Já Edinho conta que participou, como convidado, de uma atividade organizada numa escola municipal de São Paulo, com maioria dos alunos ouvintes, de 11 a 14 anos. “Falei sobre minha experiência, sobre como funciona a batalha poética, a pontuação, mostrei vídeos e percebi um desejo muito grande das crianças por participar.” Ele lembra que no final da atividade foi realizada uma batalha com surdos e ouvintes, com participação de cerca de 80 alunos. “Eles ficaram tentando escrever mais poesias para participar, foi muito legal ver esse esforço deles”, diz. Para ele, outro ponto importante é trazer exemplos para o aluno: “o surdo também pode ter um surdo como referência de poeta. Eu aprendi com surdos e ouvintes, e as crianças também podem aprender com ambos”.
Início
O grupo teve origem no curso Aprender para Ensinar – oferecido pelo MAM em parceria com outras instituições, que preparava jovens surdos para serem mediadores e educadores do museu, com formação sobre arte e as exposições. “Com o tempo, esses jovens sentiram necessidade de ter um espaço não só para estudar a produção de outros artistas, mas para criar, fazer arte”, explica Cibele, que trabalhou como educadora do curso junto com a artista Joana Zatz Mussi. Ela conta que o Corposinalizante, que ainda conta com o MAM como parceiro, funciona como um espaço para discutir as demandas da comunidade surda e para transformá-las em ações poético-políticas, performances e manifestos.

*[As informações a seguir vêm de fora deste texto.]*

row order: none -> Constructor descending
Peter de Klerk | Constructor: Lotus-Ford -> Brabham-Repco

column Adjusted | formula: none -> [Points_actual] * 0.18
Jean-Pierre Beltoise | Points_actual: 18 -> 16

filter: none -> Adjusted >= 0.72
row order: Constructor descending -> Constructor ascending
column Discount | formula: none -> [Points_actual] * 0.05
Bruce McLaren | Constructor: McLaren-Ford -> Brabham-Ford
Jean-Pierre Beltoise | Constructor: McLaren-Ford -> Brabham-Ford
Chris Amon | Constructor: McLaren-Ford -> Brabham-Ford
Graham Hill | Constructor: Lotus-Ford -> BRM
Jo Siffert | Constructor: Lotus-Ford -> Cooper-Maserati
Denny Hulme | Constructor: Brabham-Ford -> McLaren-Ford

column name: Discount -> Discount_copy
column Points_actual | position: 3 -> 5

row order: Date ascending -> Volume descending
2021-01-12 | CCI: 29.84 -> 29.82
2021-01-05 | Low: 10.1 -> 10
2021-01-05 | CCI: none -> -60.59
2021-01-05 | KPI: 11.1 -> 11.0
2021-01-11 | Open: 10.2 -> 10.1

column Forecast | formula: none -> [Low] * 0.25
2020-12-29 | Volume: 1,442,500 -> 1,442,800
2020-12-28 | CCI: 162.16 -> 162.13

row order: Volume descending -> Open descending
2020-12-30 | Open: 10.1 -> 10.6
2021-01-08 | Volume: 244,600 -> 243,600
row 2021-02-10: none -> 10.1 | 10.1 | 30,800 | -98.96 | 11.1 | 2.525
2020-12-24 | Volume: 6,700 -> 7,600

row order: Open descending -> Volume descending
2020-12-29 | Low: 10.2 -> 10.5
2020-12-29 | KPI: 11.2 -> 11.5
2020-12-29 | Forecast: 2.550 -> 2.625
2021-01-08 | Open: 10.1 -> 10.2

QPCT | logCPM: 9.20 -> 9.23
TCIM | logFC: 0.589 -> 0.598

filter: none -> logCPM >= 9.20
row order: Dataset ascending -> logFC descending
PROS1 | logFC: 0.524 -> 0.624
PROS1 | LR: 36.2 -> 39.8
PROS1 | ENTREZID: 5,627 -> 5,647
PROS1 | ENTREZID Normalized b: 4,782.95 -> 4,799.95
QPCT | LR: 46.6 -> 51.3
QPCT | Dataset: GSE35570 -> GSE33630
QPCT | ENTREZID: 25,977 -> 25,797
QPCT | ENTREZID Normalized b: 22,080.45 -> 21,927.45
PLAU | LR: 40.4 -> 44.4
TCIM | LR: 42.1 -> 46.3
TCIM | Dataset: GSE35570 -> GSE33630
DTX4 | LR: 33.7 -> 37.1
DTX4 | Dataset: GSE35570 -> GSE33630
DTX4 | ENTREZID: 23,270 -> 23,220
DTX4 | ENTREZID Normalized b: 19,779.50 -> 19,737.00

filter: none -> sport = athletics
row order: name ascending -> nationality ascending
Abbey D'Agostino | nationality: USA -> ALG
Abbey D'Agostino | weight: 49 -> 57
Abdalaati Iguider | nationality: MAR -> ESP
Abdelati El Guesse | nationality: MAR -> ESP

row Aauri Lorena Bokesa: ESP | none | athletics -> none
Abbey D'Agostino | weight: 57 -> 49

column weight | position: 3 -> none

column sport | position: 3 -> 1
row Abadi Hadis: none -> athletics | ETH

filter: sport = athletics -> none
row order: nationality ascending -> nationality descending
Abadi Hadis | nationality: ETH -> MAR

“Nós queríamos fazer arte, fazer intervenções urbanas, manifestos nas ruas. Por isso sentimos a necessidade desse espaço para experimentar e criar. E esse processo foi crescendo até chegar no Slam do Corpo. Mostramos que não existem limites entre ouvintes e surdos, porque nesse espaço existe uma troca real”, diz Leonardo, que começou como aluno do curso do MAM e hoje trabalha no local como educador.
Cibele conta que a criação poética em Libras era um dos temas que mais interessava aos jovens, por isso o Corposinalizante começou a participar de alguns saraus e slams e a fazer apresentações. E assim surgiu a ideia de criar o próprio espaço. “Não queríamos um slam de ouvintes que tivesse tradução para Libras, nem um slam só de surdos. Queríamos um espaço onde as duas línguas pudessem se encontrar, onde pudesse existir essa conexão simultânea, foi aí que criamos o Slam do Corpo”.
Érika Mota, que é intérprete de Libras, conta que começou fazendo a tradução em outros slams, geralmente sentada, no canto do palco, mas o Slam do Corpo mudou essa configuração. Ela, que também participa dos Slams como poeta ouvinte, dupla de Mariana Ayelen, ressalta a conquista de espaços nos últimos anos. “Participamos da Festa Literária das Periferias (Flup), uma feira literária que acontece nas favelas do Rio de Janeiro (RJ), onde a maioria é ouvinte, e estamos indo para a quarta edição com a participação de surdos. Também vejo os surdos batalhando em muitos slams de ouvintes e chegando às finais. É lindo participar dessa evolução e acompanhar esse processo tão rico”.